◆ Recorded data:
########################################
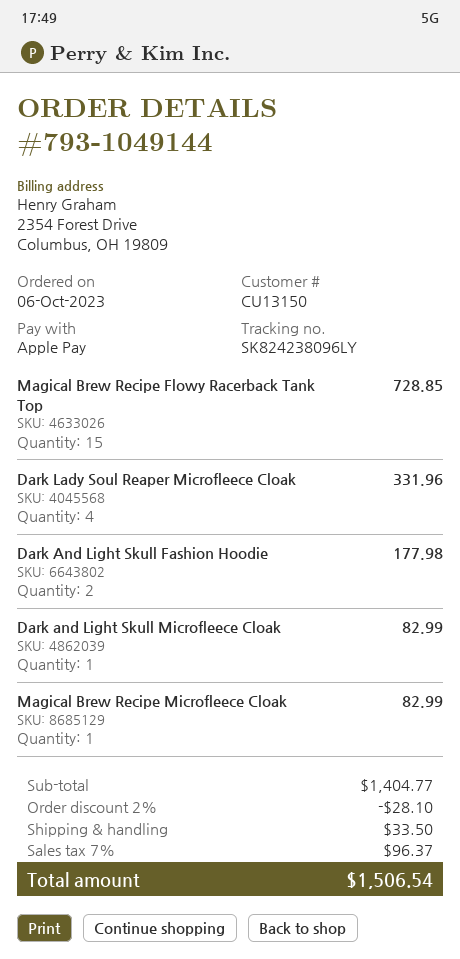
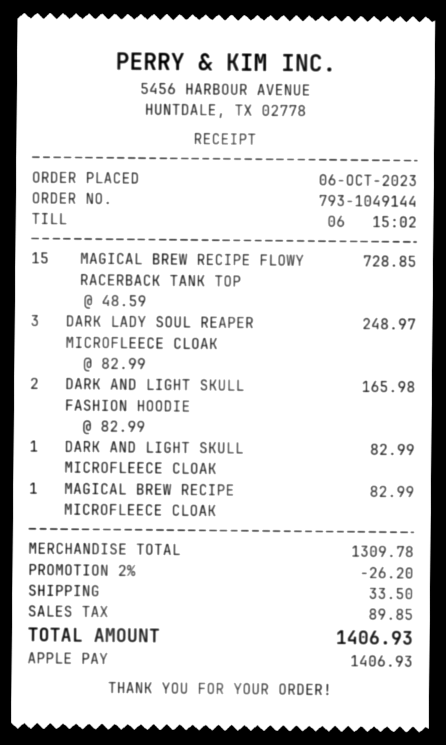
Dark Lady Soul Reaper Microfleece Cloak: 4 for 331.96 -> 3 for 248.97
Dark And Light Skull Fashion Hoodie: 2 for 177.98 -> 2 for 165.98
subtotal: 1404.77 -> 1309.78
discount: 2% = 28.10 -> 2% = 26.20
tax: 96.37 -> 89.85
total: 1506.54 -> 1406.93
########################################
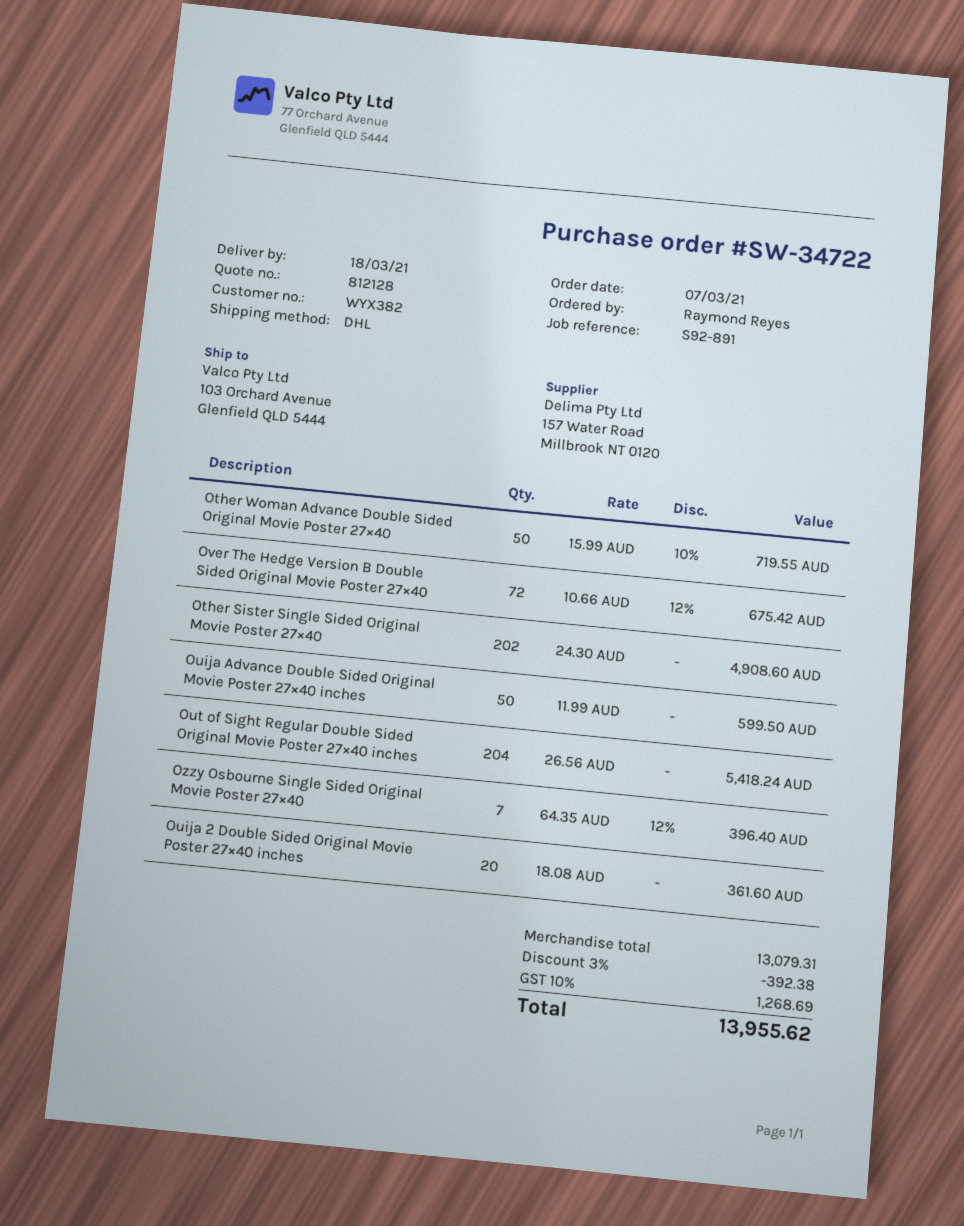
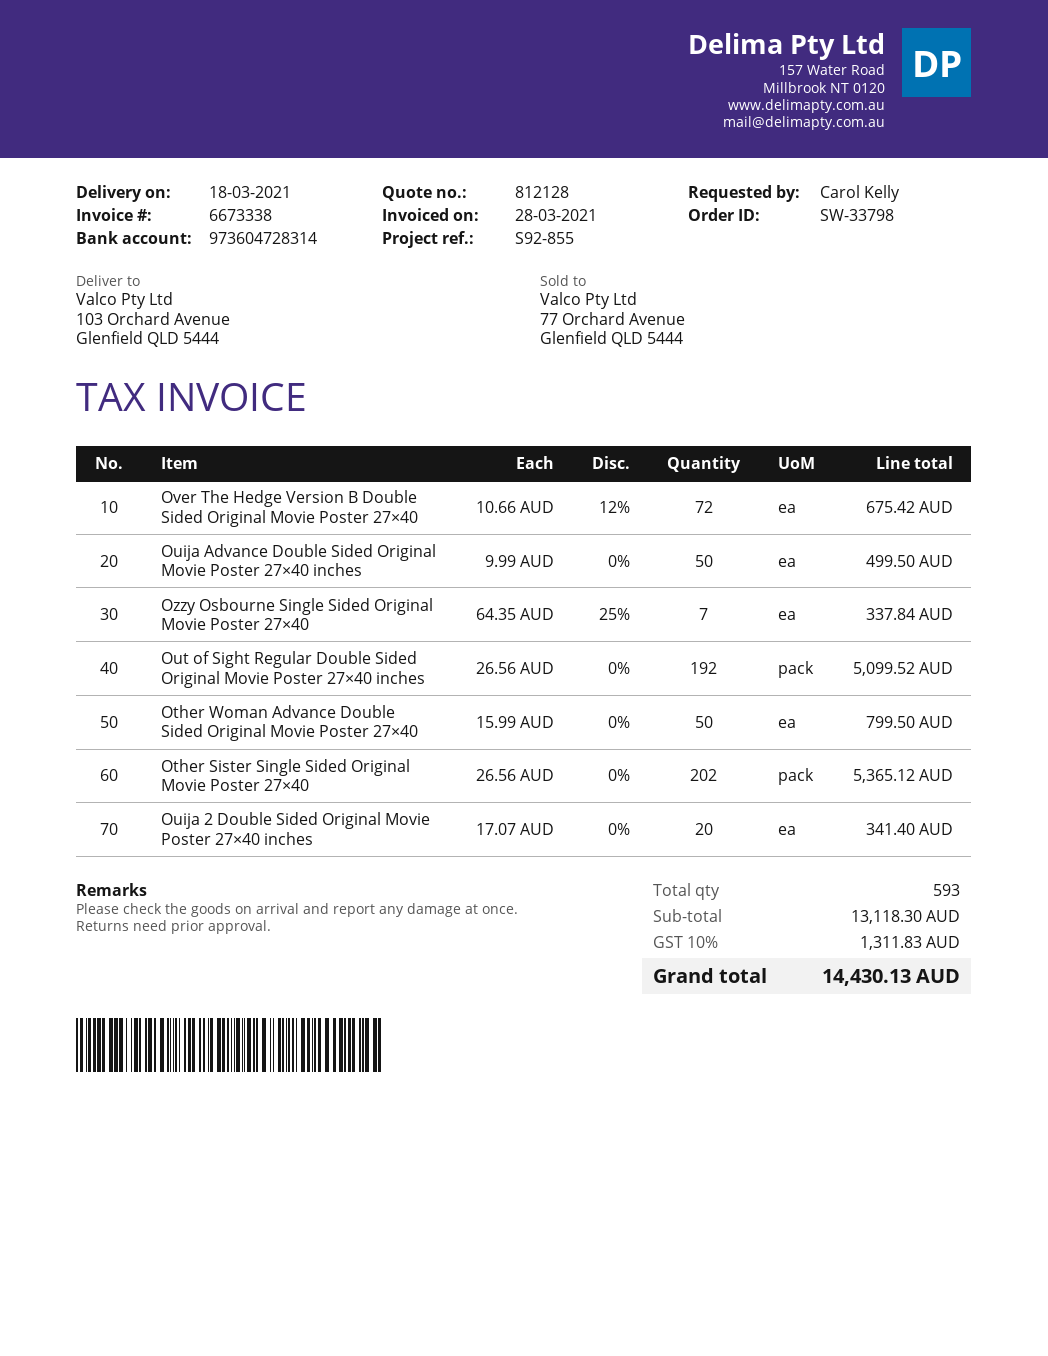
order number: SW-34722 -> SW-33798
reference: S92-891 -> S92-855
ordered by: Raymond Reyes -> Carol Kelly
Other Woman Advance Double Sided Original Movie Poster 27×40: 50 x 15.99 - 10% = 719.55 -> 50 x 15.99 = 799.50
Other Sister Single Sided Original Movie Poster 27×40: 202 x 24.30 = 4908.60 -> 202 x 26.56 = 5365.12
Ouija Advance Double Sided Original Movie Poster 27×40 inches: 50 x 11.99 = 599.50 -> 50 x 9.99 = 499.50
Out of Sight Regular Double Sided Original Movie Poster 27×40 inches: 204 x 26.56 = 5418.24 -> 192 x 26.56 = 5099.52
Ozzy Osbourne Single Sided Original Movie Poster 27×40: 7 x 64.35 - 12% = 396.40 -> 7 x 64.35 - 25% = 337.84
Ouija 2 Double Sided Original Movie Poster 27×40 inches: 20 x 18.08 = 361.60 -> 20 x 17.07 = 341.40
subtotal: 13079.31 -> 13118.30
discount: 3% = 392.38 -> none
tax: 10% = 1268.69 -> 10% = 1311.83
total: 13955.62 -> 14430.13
########################################
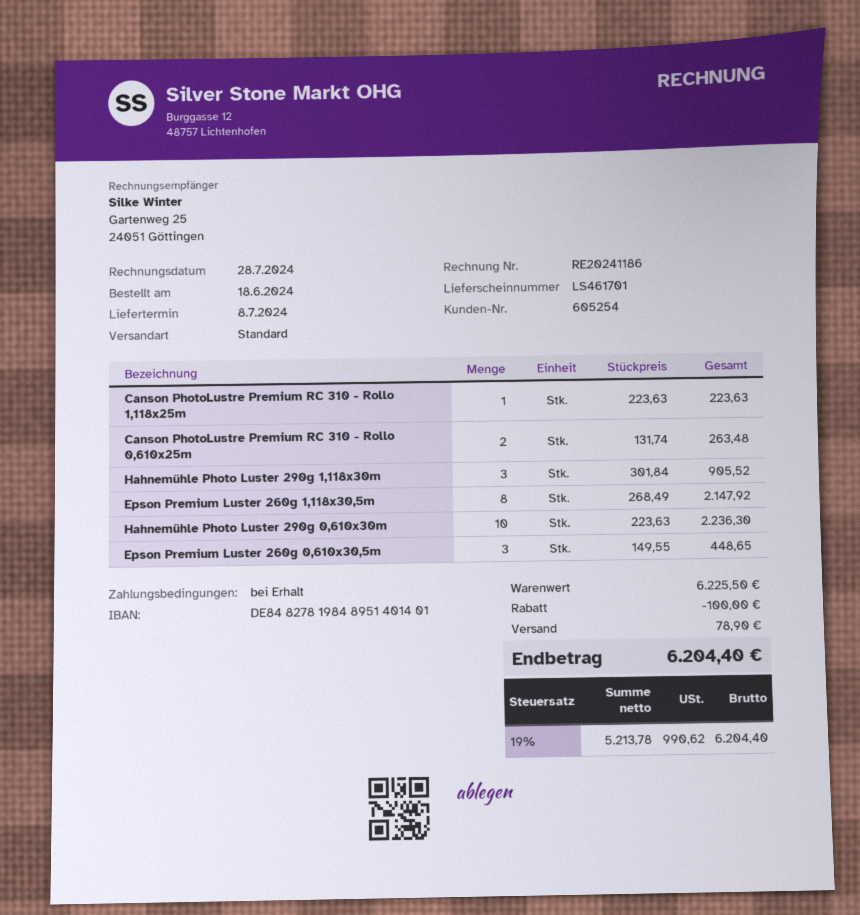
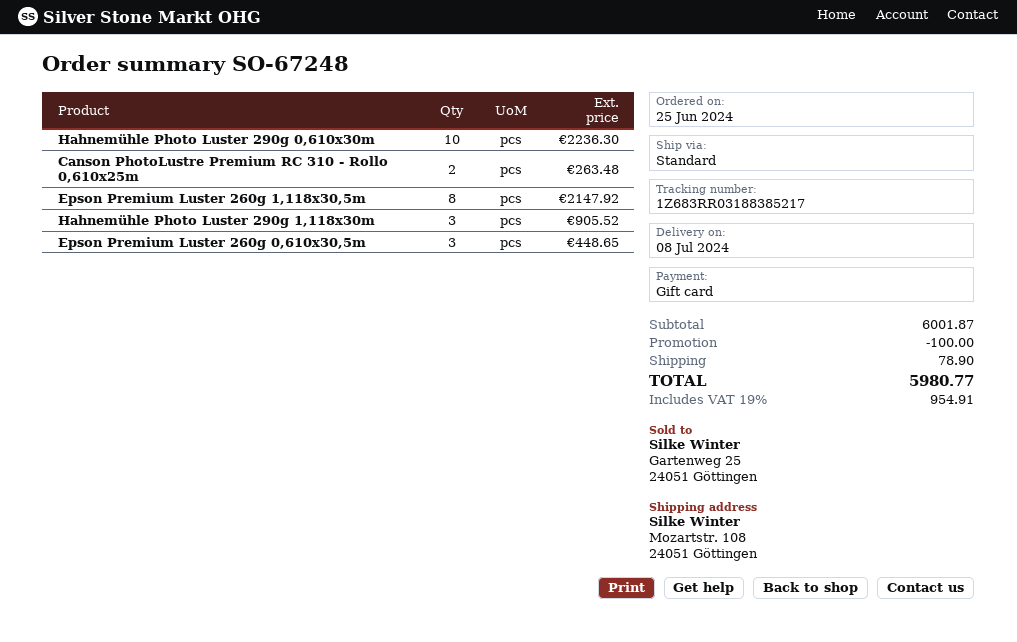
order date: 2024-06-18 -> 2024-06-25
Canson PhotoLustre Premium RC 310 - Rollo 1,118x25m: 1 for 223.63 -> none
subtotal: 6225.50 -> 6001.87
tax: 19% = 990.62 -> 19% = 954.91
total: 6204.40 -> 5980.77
########################################
◆ What needs to be done: Find the string "Ouija" in the data. Report each line it appears in.

◆ Solution for this task:
Ouija Advance Double Sided Original Movie Poster 27×40 inches: 50 x 11.99 = 599.50 -> 50 x 9.99 = 499.50
Ouija 2 Double Sided Original Movie Poster 27×40 inches: 20 x 18.08 = 361.60 -> 20 x 17.07 = 341.40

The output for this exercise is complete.